Answer Quality Characteristics and Prediction on an Academic Q&A Site: A Case Study on ResearchGate
Lei Li, Daqing He, Wei Jeng,Spencer Goodwin, Chengzhi Zhang (IW3C2-2015)
The paper “Answer Quality Characteristics and Prediction on an Academic Q&A Site: A Case Study on ResearchGate” presents a study on ResearchGate, an online social Q&A site. Social Q&A sites are platforms, which allow users (1) interact with others through asking questions and providing answers, and (2) evaluate others’ contributions. Therefore, the quality of user-generated content in such sites are very important; especially, in academic Q&A sites, some questions do not have widely accepted right answers; scholars engage in the discussions to explore knowledge. The answer quality usually is judged in a peer-based fashion; scholars recommend the answer to the question. Through the study, Lie et al. show the relationship between answer characteristics and answer quality based on peer judgments on ResearchGate, and use useful characteristics as features to predict the answer quality.
Lie et al. present a framework for their study. First, they collect data from 107 Q&A threads in the three disciplines (i.e., LIS, History of Art, Astrophysics), including 1128 posts. After, they generate answer characteristics and answer quality score based on peer judgments (i.e., answer vote information). The answer characteristics include:
- Answer web-capture features: the responder’s participatory scores (named RG score on the site), responder’s publication impacts (called impact points), responder’ institution participatory scores and publication impacts, answer length, and response time
- Answer human-coded features: social elements, consensus building (i.e., agreement), and providing factual information, resources, opinion, personal experience or reference to other researchers.
The quality label for each question is based on the number of votes. They categorize all the questions into three groups: 505 low quality answers (0 upvote), 438 medium quality answers (1 or 2 upvotes), and 78 high quality answers (> 3 upvotes).
After constructing the final answer data set, they first analyze the relationship between answer characteristics and answer quality. They found out that the most important features are longer answers, answers which were provided earlier, responders with higher RG score, and researchers from an institution with a higher RG score. Other interesting findings are social element which decreases the quality of an answer, and scholars’ impact points which do not contribute much to the quality of an answer. Based on this analysis, Lei et al. build several classification models to predict the answer quality, which are logistic regression, Naïve Bayes, and SVM. For SVM, they compare the experimental results of 4 kernel functions to choose the best one. They use the metrics AUC, precision, recall and F1 to evaluate the models, and run 10-fold cross-validation. The results show that:
- SVM classification algorithm with RBF kernel function performs best.
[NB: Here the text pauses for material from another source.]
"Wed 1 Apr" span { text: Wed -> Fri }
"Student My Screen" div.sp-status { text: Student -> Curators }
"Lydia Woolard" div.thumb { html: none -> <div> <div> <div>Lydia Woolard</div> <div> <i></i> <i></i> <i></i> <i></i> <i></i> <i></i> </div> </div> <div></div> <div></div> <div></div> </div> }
- Contrastive analysis of three prediction models: the optimized SVM algorithm has a better performance compared to Naïve Bayes or logistic regression.
They also analyze the importance of human-coded features and web-captured features in the SVM model. Based on the results, they claim that web-captured features bring about better performance. Moreover, combining both kinds of features, the model performs best.
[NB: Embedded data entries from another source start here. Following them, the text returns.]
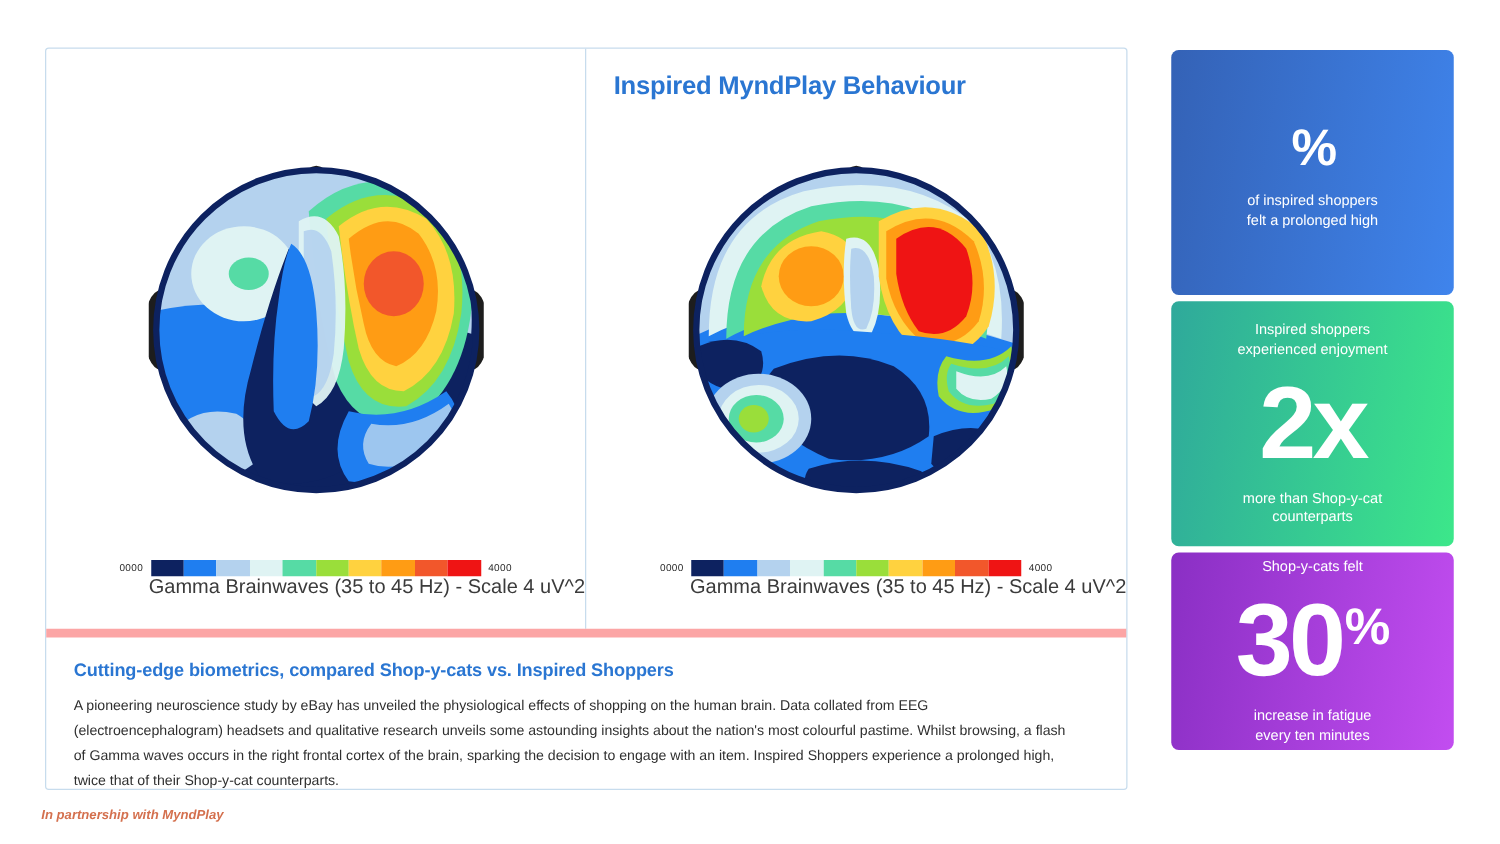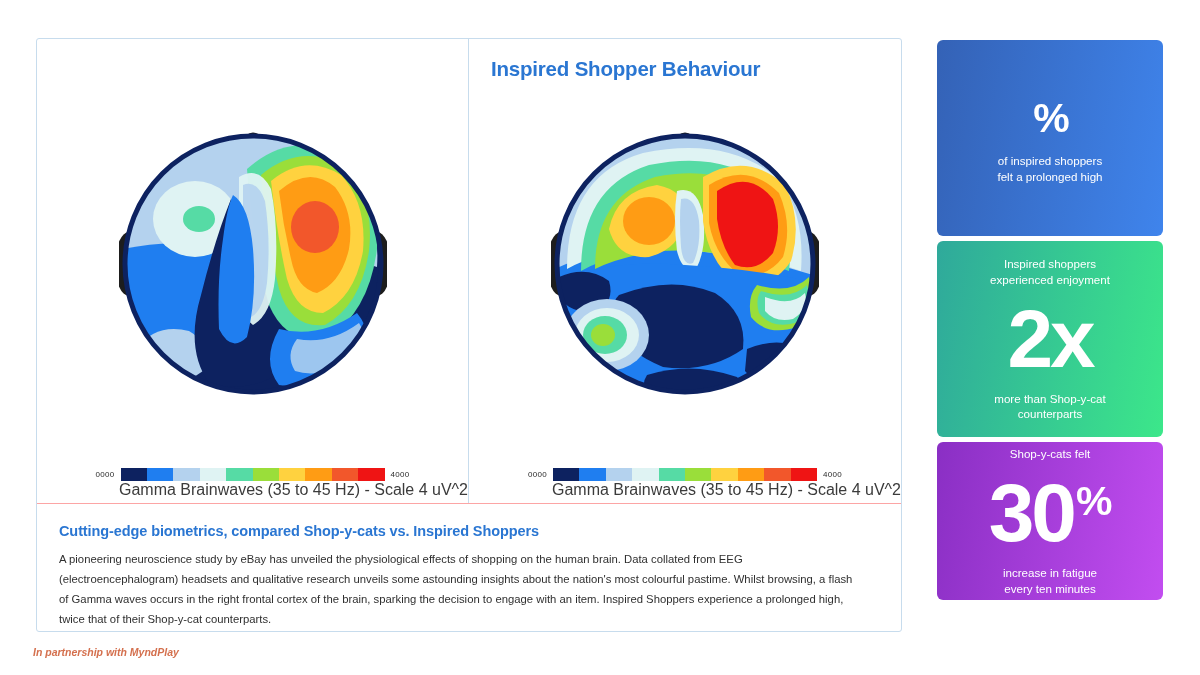"Inspired Shopper Behaviour" div.panel-title { text: Shopper -> MyndPlay }
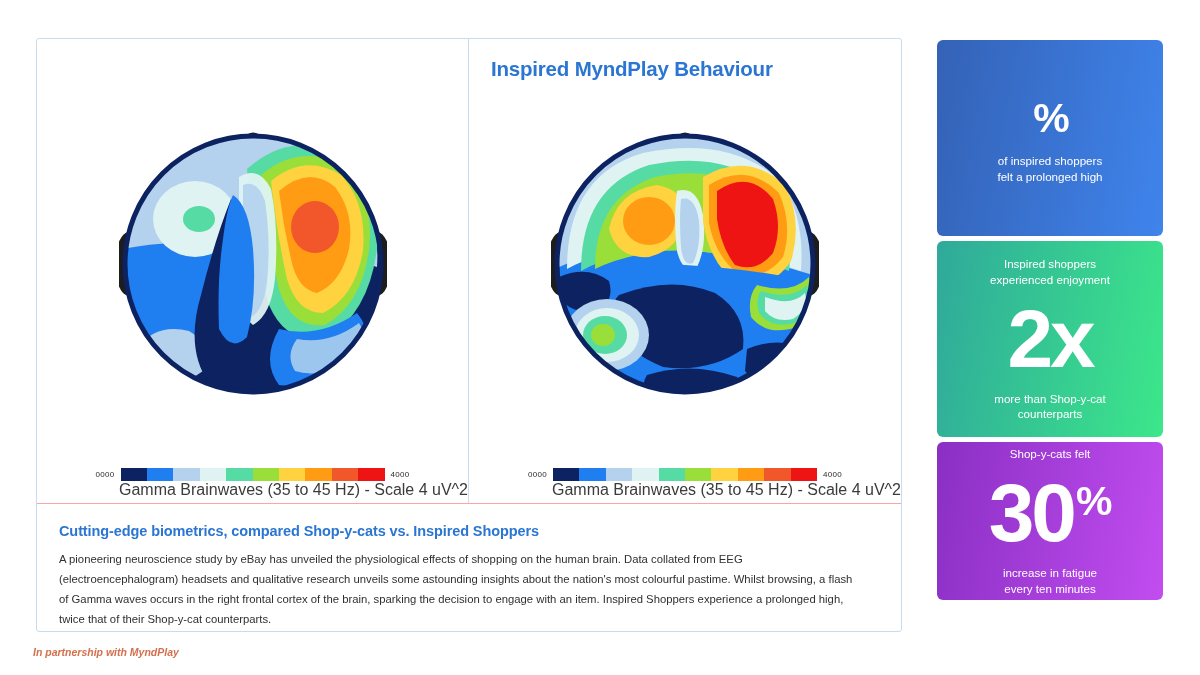"0000" .scale-block { bottom: 4px -> 24px }
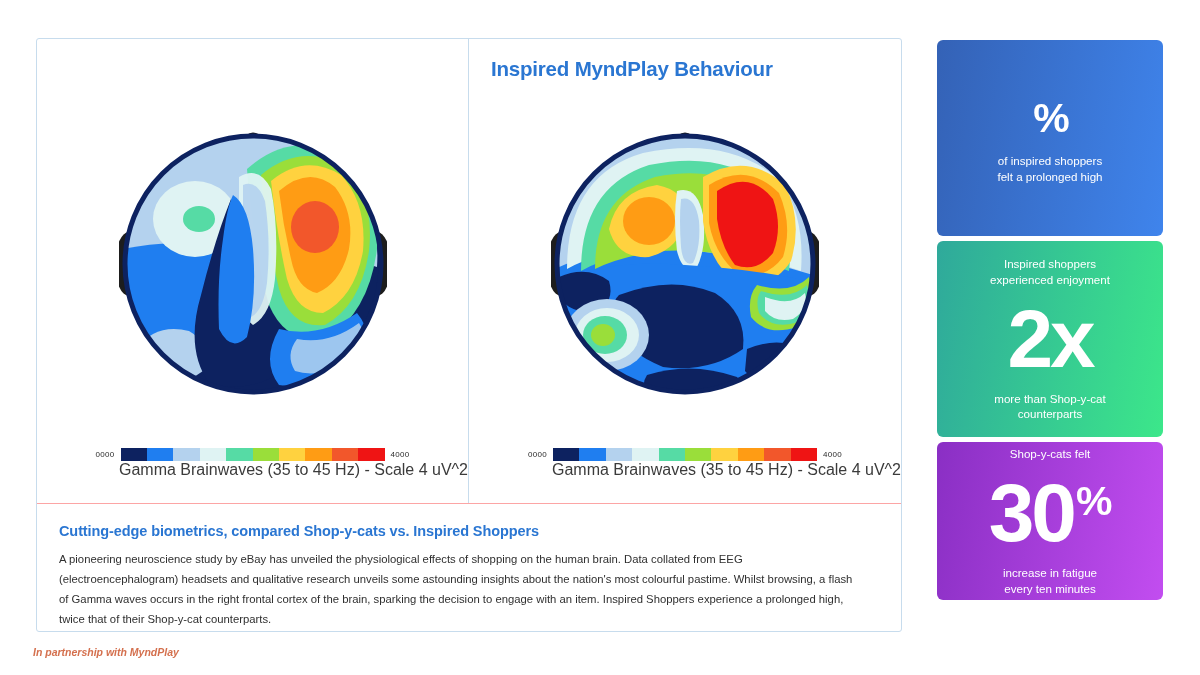"Cutting-edge biometrics, compared" .caption { border-top: 1px solid #fca5a5 -> 7px solid #fca5a5 }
In this paper, Lei et al. present an analysis about the relationships between answer characteristics and answer quality. They found out some factors highly contributing to the quality of an answer such as responders with higher RG score, long answer, etc. Based on human-coded features and web-captured features presented in the paper, they are able to build prediction models for predicting answer quality. These results can help to design better academic Q&A sites such as ResearchGate. However, because some characteristics in this study are coded by human, the dataset used for building and testing prediction model is limited. Those features could be captured by machine. Therefore, the authors may improve the study by replacing human-coded features with machine-coded features. Additionally, the reputation of scholars who vote the answer should be a strong indicator for labelling the quality of the answer.